There is no sign in these boom times—with this $900 million of windfall revenue that we have had in the past few years—of some of the critical infrastructure needs being addressed. We have seen no sign of a health centre or police station in Gungahlin. The Gungahlin Drive extension is now finally getting going but, in the end, it is going to be a one-lane road. This is in the boom times. And we have seen no plan for critical infrastructure for the territory, no plan for the future of our roads infrastructure; so it will be the people of the territory who suffer in the long term.

Infrastructure is crucial to the future of Canberra, and this Labor government has not provided that in the good times. During strong revenue periods with surpluses created by previous governments, with a booming national economy and with ever-increasing windfalls from the GST, the government should have invested in the resources and facilities to be used by Canberrans in the future. This government has failed to do this. Instead of wasting millions, the government should have been investing in this critical infrastructure for the future.
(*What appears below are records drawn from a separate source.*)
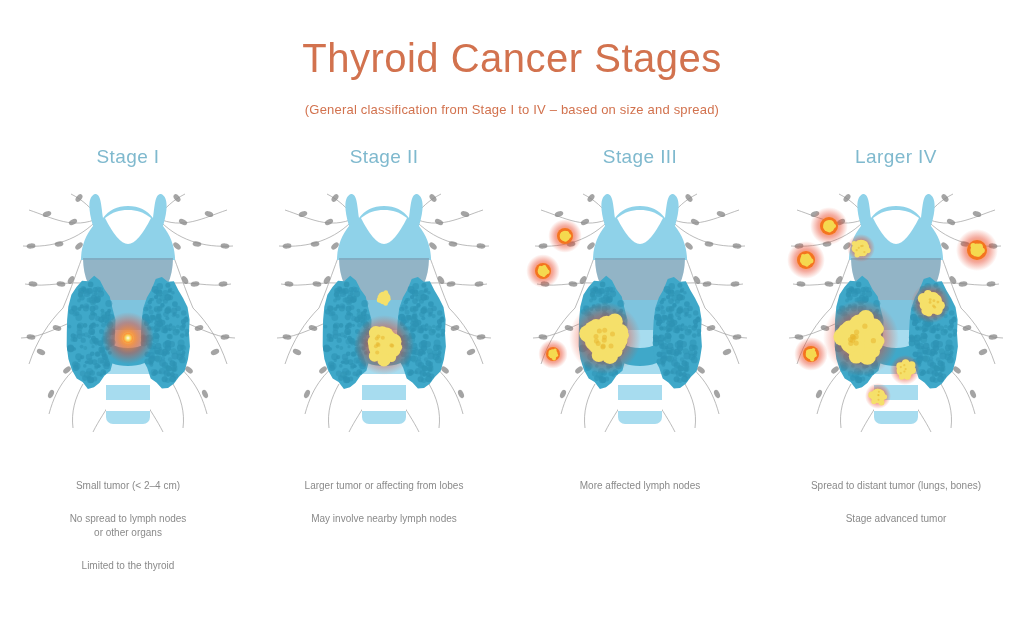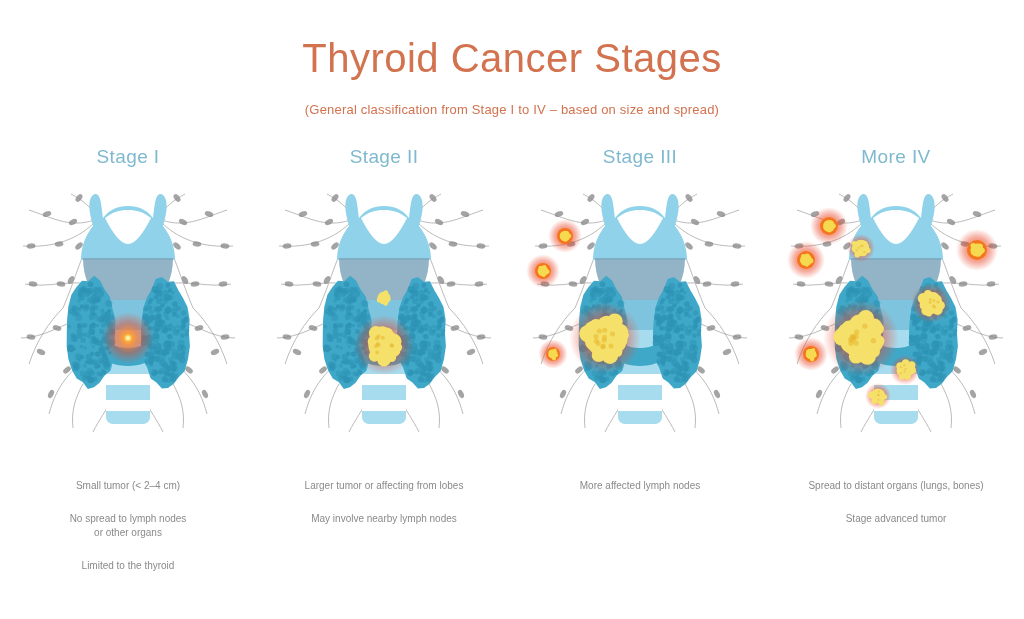--- a/index.html
+++ b/index.html
@@ -1425,7 +1425,7 @@
         </div>
       </div>
       <div class="col">
-        <div class="stage-label">More IV</div>
+        <div class="stage-label">Larger IV</div>
         <div class="figure">
           <svg viewBox="0 0 230 255">
             <defs>

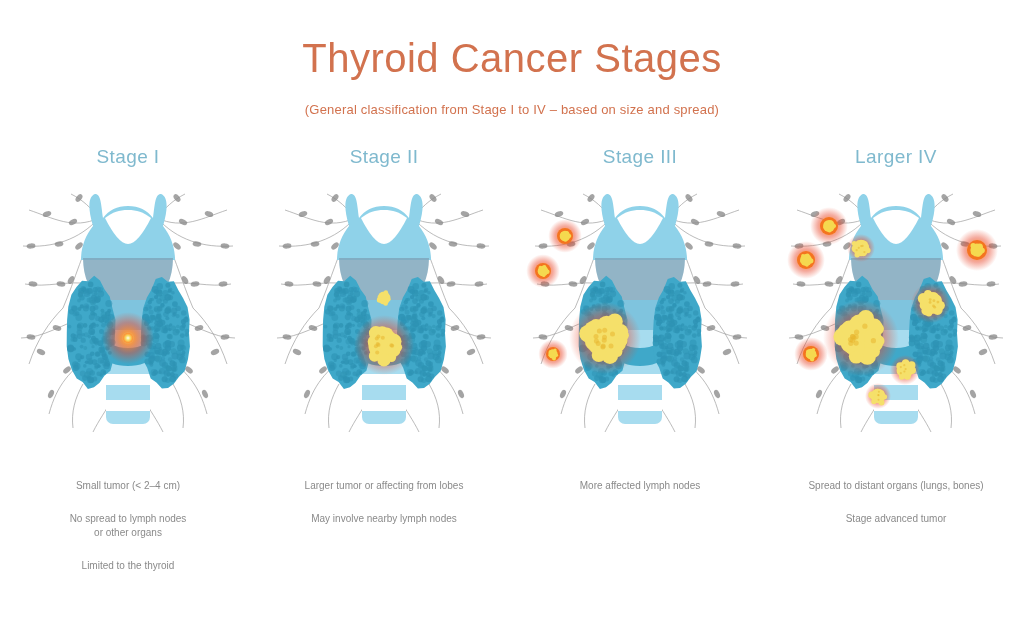--- a/index.html
+++ b/index.html
@@ -1968,7 +1968,7 @@
           </svg>
         </div>
         <div class="captions">
-          <p class="caption">Spread to distant organs (lungs, bones)</p>
+          <p class="caption">Spread to distant tumor (lungs, bones)</p>
           <p class="caption">Stage advanced tumor</p>
         </div>
       </div>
The issue of school closures is one of the biggest things to come out of this budget. It can be summarised as follows: this budget is where the lie of the last election in relation to schools is going to be put in place. This government went to the last election and gained a majority on the back of a number of its promises. One of its promises, that came from the education minister at the time, was that no schools would close. Eighteen months later, 39 schools are to close. That is a disgrace.

Mr Mulcahy: She runs from the job.

MR SESELJA: Yes, she has left it to someone else. Poor old Mr Barr has to pick up the baton and run with the 39 school closures, when we were told 18 months ago none of this would happen. Look at some of the closures in my electorate. Look at the closure of Rivett primary school. This is one of the most disadvantaged areas in Canberra—parts of Rivett—and yet we are going to be closing the local school.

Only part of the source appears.